🤖 AI Summary
To address the challenge of deepfake speech detection, this paper proposes a dual-branch spectral-temporal fusion architecture: one branch models sub-band spectral features, while the other captures local temporal dynamics; these branches are deeply fused via bidirectional Mamba-driven reciprocal cross-attention. We further introduce a novel 2D-convolution-based attention map mechanism to precisely localize forgery-sensitive regions and enable end-to-end modeling directly on raw waveforms.

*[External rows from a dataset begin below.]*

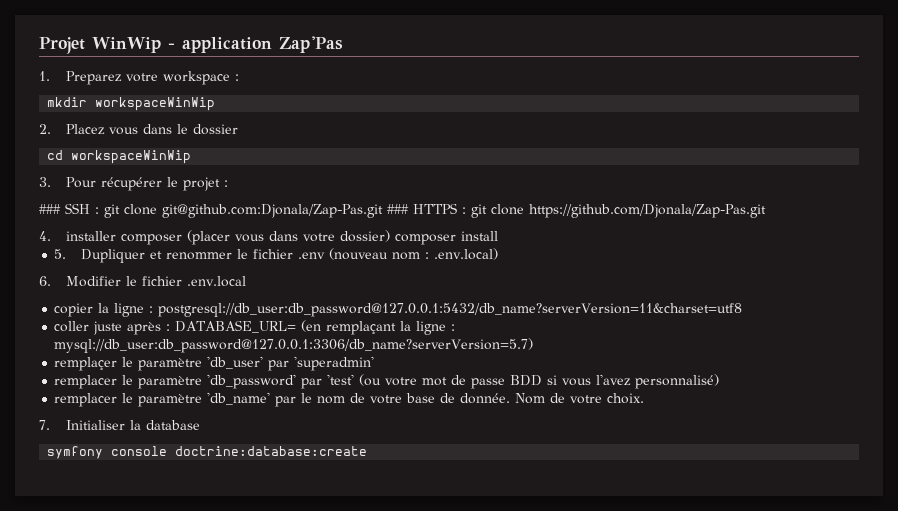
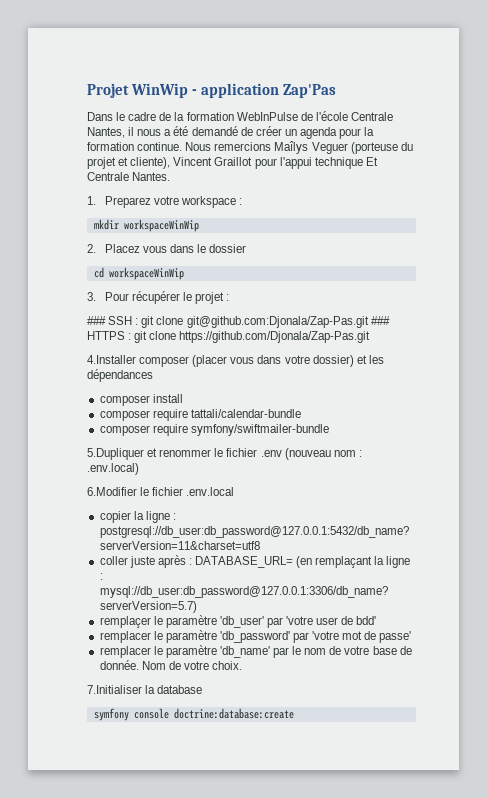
(343, 44) none -> [87,111,393,121] [87,126,375,139] [87,141,413,154] [87,157,378,169] [87,172,171,181] // Dans le cadre de la formation WebInPulse de l'école Centrale Nantes, il nous a été demandé de créer un agenda pour la formation continue. Nous remercions Maîlys Veguer (porteuse du projet et cliente), Vincent Graillot pour l'appui technique Et Centrale Nantes.
[39,231,116,241] 4. installer -> [87,355,136,364] 4.Installer
(390, 236) none -> [356,355,384,364] [87,369,153,382] et les dépendances //
[54,249,146,263] 5. Dupliquer -> [99,409,301,421] [99,424,329,436] [87,448,144,460] composer require tattali/calendar-bundle // composer require symfony/swiftmailer-bundle // 5.Dupliquer
[39,276,121,287] 6. Modifier -> [87,487,137,496] 6.Modifier
[294,356,375,371] 'superadmin' -> [286,616,377,625] 'votre user de bdd'
[327,374,720,389] 'test' (ou votre mot de passe BDD si vous l'avez personnalisé) -> [312,631,412,643] 'votre mot de passe'
[39,420,125,430] 7. Initialiser -> [87,685,142,694] 7.Initialiser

Evaluated on the ASVSpoof2021 LA and DF benchmarks, our method achieves relative error rate reductions of 67.74% and 26.3% over AASIST, respectively, and further improves upon RawBMamba by 6.80% on DF21. The proposed framework significantly enhances both detection robustness and interpretability, offering a principled approach to waveform-level deepfake detection with explicit spatial-temporal localization capabilities.
📝 Abstract
We propose BiCrossMamba-ST, a robust framework for speech deepfake detection that leverages a dual-branch spectro-temporal architecture powered by bidirectional Mamba blocks and mutual cross-attention. By processing spectral sub-bands and temporal intervals separately and then integrating their representations, BiCrossMamba-ST effectively captures the subtle cues of synthetic speech. In addition, our proposed framework leverages a convolution-based 2D attention map to focus on specific spectro-temporal regions, enabling robust deepfake detection. Operating directly on raw features, BiCrossMamba-ST achieves significant performance improvements, a 67.74% and 26.3% relative gain over state-of-the-art AASIST on ASVSpoof LA21 and ASVSpoof DF21 benchmarks, respectively, and a 6.80% improvement over RawBMamba on ASVSpoof DF21. Code and models will be made publicly available.